TASK INSTRUCTIONS — For the entries below, print exactly the lines between the line holding "[514,237,552,247] Azure. ->" and the line holding "(299, 431) none", inclusive, and nothing else.

----- RECORDED DATA

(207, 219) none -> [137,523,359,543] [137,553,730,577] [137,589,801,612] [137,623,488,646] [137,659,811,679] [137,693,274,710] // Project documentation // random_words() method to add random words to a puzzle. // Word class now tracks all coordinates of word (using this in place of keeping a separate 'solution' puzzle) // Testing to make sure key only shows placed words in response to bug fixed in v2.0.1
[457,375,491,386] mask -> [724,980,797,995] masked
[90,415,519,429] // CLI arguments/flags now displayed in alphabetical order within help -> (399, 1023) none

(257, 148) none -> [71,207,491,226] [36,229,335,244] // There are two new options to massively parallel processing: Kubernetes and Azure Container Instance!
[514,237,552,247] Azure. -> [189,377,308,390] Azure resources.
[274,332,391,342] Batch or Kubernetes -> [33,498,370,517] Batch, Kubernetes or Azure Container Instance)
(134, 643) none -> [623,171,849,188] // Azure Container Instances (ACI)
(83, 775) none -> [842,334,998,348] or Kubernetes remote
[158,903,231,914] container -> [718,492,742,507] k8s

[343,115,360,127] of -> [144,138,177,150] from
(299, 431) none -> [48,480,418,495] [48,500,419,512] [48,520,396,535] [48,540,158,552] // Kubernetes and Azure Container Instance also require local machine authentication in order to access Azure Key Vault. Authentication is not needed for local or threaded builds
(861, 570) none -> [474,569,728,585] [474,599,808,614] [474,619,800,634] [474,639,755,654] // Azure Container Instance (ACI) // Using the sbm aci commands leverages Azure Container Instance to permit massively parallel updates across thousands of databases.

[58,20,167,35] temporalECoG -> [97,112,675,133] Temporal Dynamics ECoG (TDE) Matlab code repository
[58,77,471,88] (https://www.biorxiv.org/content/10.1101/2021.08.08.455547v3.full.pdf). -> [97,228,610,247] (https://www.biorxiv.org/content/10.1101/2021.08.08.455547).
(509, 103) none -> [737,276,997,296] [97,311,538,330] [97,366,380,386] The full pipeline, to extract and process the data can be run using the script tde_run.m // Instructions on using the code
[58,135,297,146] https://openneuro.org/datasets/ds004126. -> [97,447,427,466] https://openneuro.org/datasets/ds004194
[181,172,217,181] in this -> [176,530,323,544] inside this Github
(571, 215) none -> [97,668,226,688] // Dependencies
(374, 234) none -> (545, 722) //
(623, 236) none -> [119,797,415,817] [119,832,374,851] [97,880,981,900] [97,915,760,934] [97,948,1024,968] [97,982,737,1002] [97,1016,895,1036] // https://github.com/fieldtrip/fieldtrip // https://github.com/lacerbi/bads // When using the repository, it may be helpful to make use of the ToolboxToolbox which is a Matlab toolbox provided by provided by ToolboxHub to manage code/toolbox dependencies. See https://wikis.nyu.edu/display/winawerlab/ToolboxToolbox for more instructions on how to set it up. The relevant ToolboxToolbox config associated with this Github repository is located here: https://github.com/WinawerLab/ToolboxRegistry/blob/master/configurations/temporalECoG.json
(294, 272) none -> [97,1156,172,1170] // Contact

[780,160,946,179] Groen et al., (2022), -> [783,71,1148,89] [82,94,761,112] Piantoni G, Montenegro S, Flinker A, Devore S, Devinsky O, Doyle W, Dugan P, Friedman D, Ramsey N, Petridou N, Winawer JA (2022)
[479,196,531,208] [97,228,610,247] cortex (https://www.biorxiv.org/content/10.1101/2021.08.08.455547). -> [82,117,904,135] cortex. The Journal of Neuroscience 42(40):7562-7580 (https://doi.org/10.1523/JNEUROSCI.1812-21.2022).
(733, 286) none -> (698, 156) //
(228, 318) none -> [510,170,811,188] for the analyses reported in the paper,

----------

OUTPUT OF THE EXERCISE —
[514,237,552,247] Azure. -> [189,377,308,390] Azure resources.
[274,332,391,342] Batch or Kubernetes -> [33,498,370,517] Batch, Kubernetes or Azure Container Instance)
(134, 643) none -> [623,171,849,188] // Azure Container Instances (ACI)
(83, 775) none -> [842,334,998,348] or Kubernetes remote
[158,903,231,914] container -> [718,492,742,507] k8s

[343,115,360,127] of -> [144,138,177,150] from
(299, 431) none -> [48,480,418,495] [48,500,419,512] [48,520,396,535] [48,540,158,552] // Kubernetes and Azure Container Instance also require local machine authentication in order to access Azure Key Vault. Authentication is not needed for local or threaded builds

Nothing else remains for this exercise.